Draven wrote:eskandar wrote:the French colonial government made it the official script of Vietnamese
The French was not that enthusiastic about it. They discouraged the use of Vietnamese. It was Ho Chi Minh who brought Quốc Ngữ to its throne and, when you read this, please remember that he was a brilliant poet who loved classical Chinese and wrote Tang poems while in jail.
eskandar wrote:But did you somehow miss the bold text in my last post, which stated my main rebuttal to your argument, that Chu Nom fell out of use because it was ineffective or ill-suited to Vietnamese? Your other remarks to me are almost completely irrelevant.
I will never understand why people argue passionately about things they know so little about.
eskandar wrote:But I think it's wonderful that we have so many words from different sources. [...] That's why I think Vietnamese shouldn't be so indifferent (or hostile) to the Chinese loans.
eskandar wrote:However, I think Chinese (or at least Chu Nom) should be taught in Vietnamese schools, for the reasons I've stated above. People in English-speaking countries (used to) study Latin in school to help with their English, Iranians study Arabic in school to help with their Persian, so I think Vietnamese should study Chinese to learn more about the Chinese elements in their language.
JackFrost wrote:There's a huge benefit. If you know Chu Nom, then you have a solid foundation in Chinese characters. It would be a similar benefit as Japanese have when learning Chinese.
The trouble is, not many people know Chu nom. Only a handful of scholars have an extensive knowledge of it.
How can you lose information? Chu nom is Vietnamese written in Chinese characters. Take the information out of a character and put it in Quoc ngu. There is a software where you can simply enter the Vietnamese words in Quoc ngu to get them converted into Chu nom.

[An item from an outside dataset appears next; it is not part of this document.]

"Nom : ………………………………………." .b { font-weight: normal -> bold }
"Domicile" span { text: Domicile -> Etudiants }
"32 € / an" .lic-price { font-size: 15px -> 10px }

So I fail to see the difference between "apples and oranges", so perhaps they're really all apples after all.
Draven wrote:Look, I don't want to comment on the nature of ideogram. But Nôm is in fact a derivative of Hanzi. It's basically Hanzi as long as you write Chinese words. What makes it a nightmare is how it handles the native ones. I'm not sure you have seen some of the rules, because if you have, you must conclude that it's crazy and only for the intelligent.

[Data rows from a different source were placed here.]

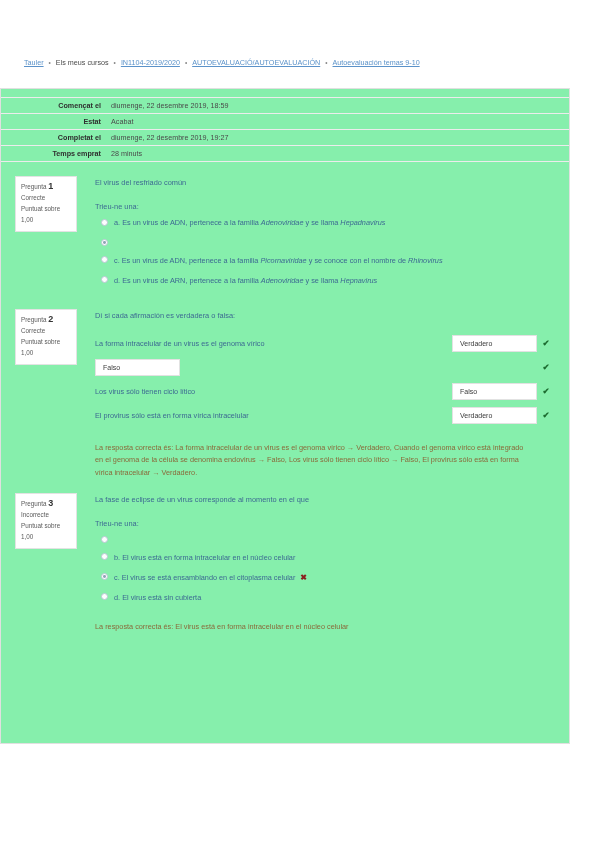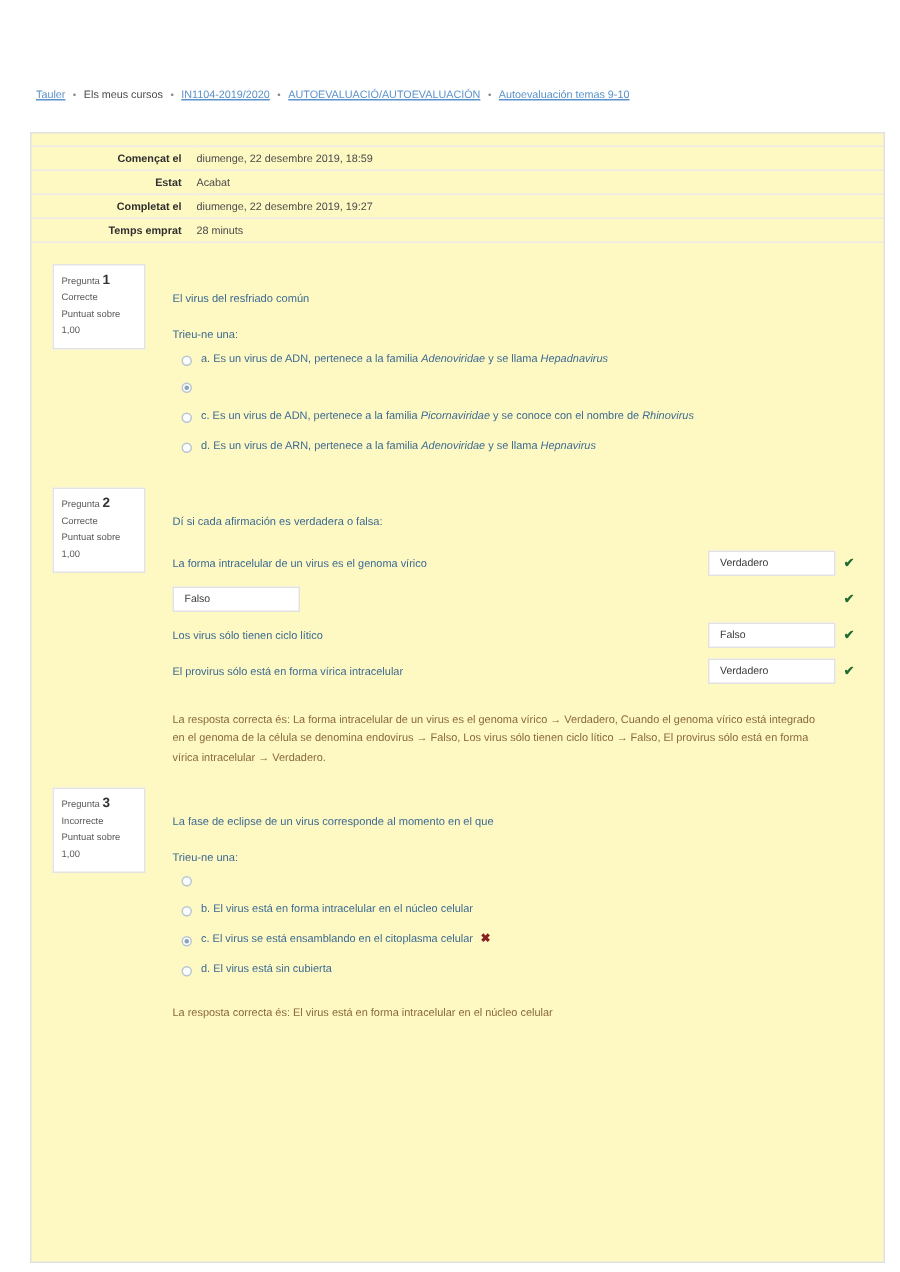"Començat el" .card { background: #fef9c3 -> #86efac; height: 754px -> 656px; left: 20px -> 0 }
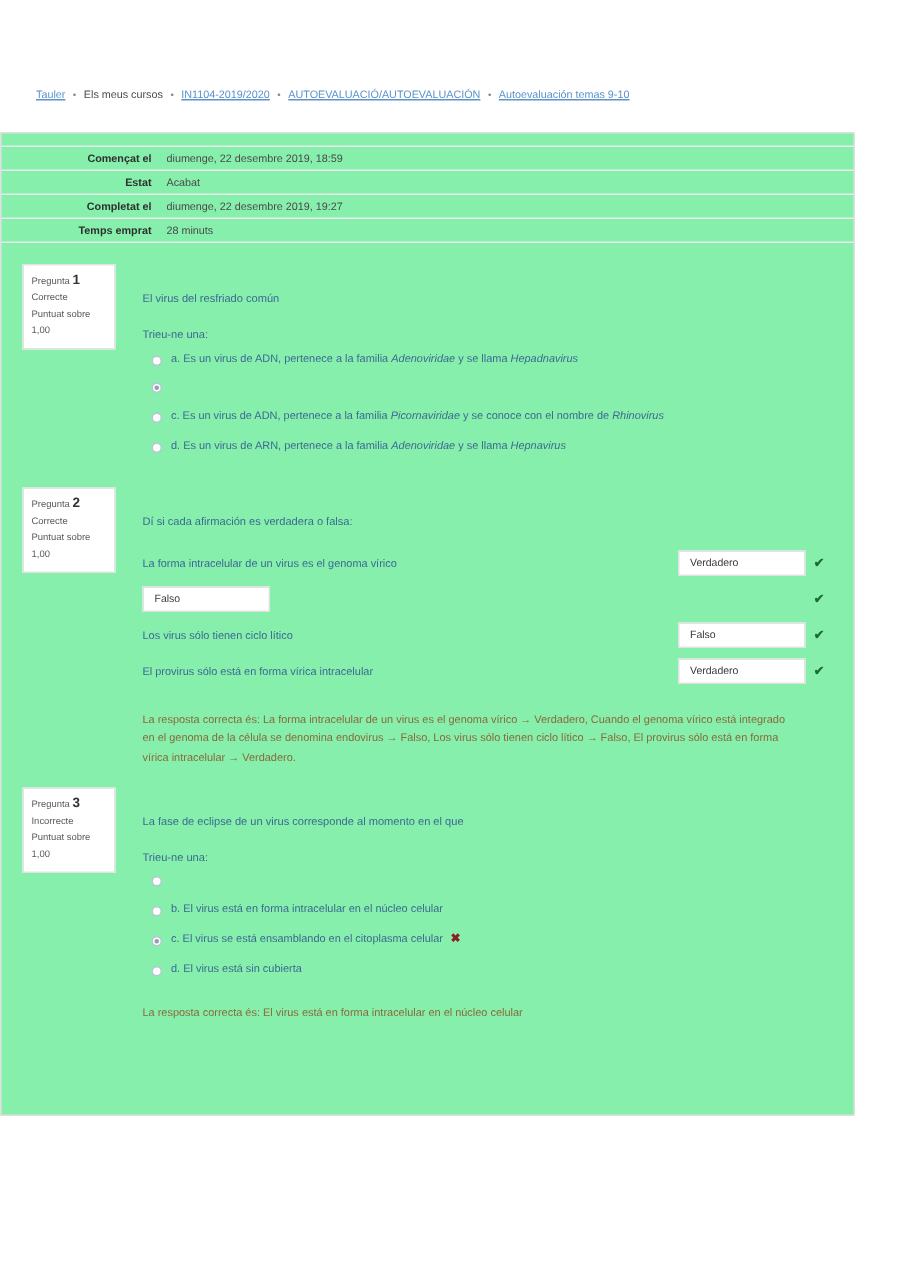"El virus del resfriado común" .qtext { margin-top: 16px -> none }
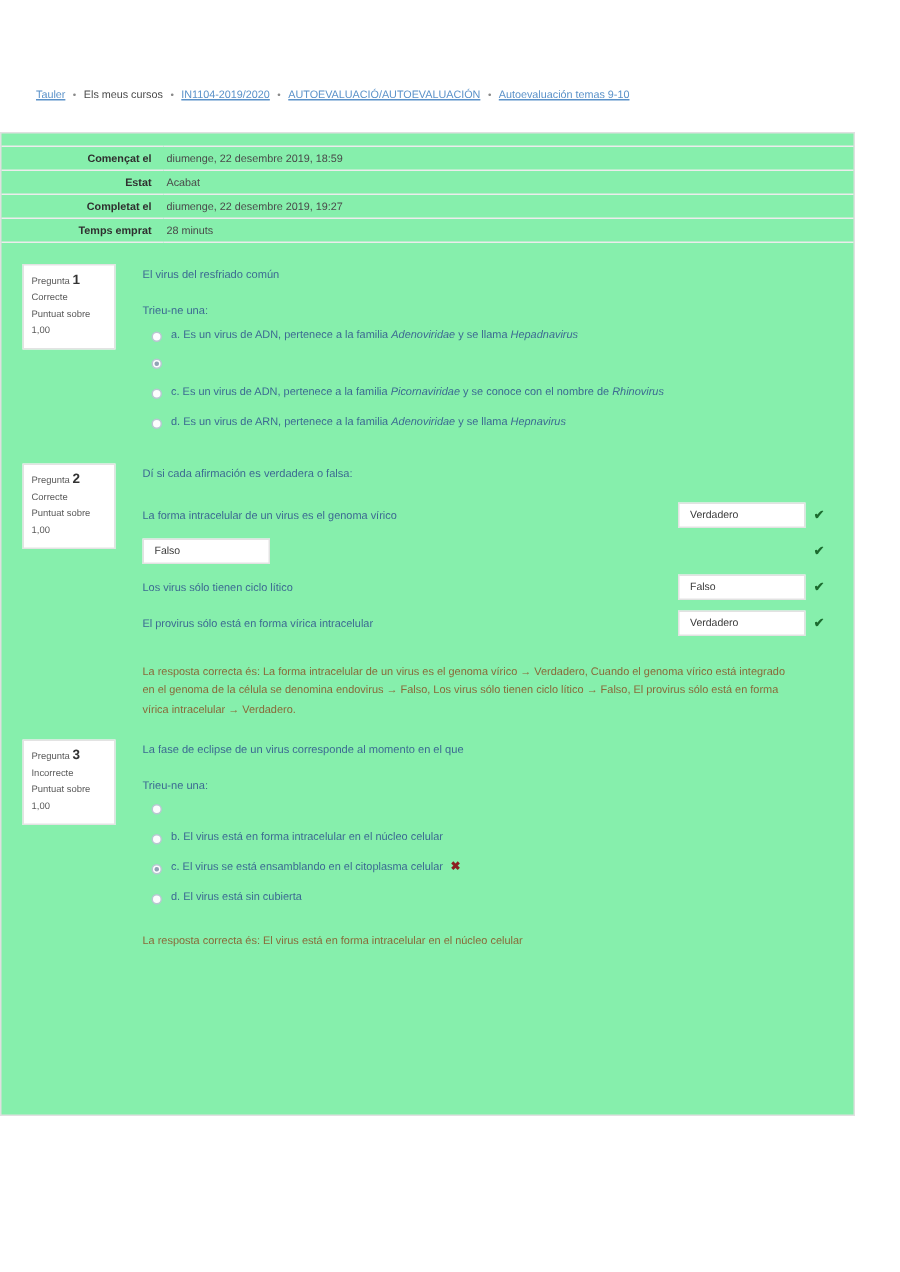"a. Es un virus de" .opt { align-items: flex-end -> flex-start }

lichtrausch wrote:Languages are rarely developed with simplicity in mind. I don't understand how you can call Chu Nom ineffective when it served Vietnam well for 1000 years. Certainly no worse than the Latin script served Western Europe or the Japanese script served Japan. I don't feel strongly one way or the other about Vietnamese using Quoc Ngu or Chu Nom but I do believe that (a standardized) Chu Nom is a viable alternative.
JackFrost wrote:How can you lose information? Chu nom is Vietnamese written in Chinese characters.
(google "What's so Chinese about Vietnamese?")
is still only another theory, an unfinished work, not quite satisfactorily proven yet.
JackFrost wrote:(google "What's so Chinese about Vietnamese?")
Well, I wish I haven't done that now.